Task details. Wherever "LIST" turns up in the entries, copy out the line that holds it.
(Beginning of Data)
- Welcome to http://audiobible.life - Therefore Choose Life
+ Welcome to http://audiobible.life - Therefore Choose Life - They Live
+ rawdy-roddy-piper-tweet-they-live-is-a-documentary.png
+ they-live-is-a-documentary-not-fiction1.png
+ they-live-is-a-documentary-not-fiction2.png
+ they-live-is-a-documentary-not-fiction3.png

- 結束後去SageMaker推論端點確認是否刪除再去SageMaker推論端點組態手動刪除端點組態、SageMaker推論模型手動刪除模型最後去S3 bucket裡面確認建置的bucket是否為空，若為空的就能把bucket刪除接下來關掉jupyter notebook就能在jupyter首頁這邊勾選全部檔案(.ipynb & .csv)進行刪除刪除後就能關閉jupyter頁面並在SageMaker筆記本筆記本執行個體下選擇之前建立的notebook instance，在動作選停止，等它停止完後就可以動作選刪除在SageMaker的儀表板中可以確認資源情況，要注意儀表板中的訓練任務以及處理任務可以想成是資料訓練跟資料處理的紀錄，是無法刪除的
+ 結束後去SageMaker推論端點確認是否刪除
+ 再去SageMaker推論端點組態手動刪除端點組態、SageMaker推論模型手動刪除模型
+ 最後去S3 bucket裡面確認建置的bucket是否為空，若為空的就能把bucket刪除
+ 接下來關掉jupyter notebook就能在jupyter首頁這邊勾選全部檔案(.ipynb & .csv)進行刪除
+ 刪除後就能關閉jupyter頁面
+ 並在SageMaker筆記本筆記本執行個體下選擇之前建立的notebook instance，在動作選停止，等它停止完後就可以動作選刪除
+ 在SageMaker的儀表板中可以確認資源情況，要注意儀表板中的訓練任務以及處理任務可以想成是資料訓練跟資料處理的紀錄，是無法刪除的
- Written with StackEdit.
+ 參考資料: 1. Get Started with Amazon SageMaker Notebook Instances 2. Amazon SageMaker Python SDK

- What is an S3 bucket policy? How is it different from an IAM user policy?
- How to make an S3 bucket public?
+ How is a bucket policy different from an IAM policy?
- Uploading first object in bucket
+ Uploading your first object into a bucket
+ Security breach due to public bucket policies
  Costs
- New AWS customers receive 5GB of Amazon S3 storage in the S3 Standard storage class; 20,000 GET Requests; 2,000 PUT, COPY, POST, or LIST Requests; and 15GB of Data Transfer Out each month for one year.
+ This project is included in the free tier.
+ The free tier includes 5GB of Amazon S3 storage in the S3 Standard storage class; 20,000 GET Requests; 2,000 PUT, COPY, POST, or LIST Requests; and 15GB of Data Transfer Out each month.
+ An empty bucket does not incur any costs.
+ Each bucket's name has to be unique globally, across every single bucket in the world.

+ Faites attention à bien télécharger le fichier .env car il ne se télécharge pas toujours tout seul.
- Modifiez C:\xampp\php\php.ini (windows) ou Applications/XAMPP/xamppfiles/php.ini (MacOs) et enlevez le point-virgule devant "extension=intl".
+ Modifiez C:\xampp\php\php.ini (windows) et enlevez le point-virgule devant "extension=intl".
(End of Data)
Task result.
- New AWS customers receive 5GB of Amazon S3 storage in the S3 Standard storage class; 20,000 GET Requests; 2,000 PUT, COPY, POST, or LIST Requests; and 15GB of Data Transfer Out each month for one year.
+ The free tier includes 5GB of Amazon S3 storage in the S3 Standard storage class; 20,000 GET Requests; 2,000 PUT, COPY, POST, or LIST Requests; and 15GB of Data Transfer Out each month.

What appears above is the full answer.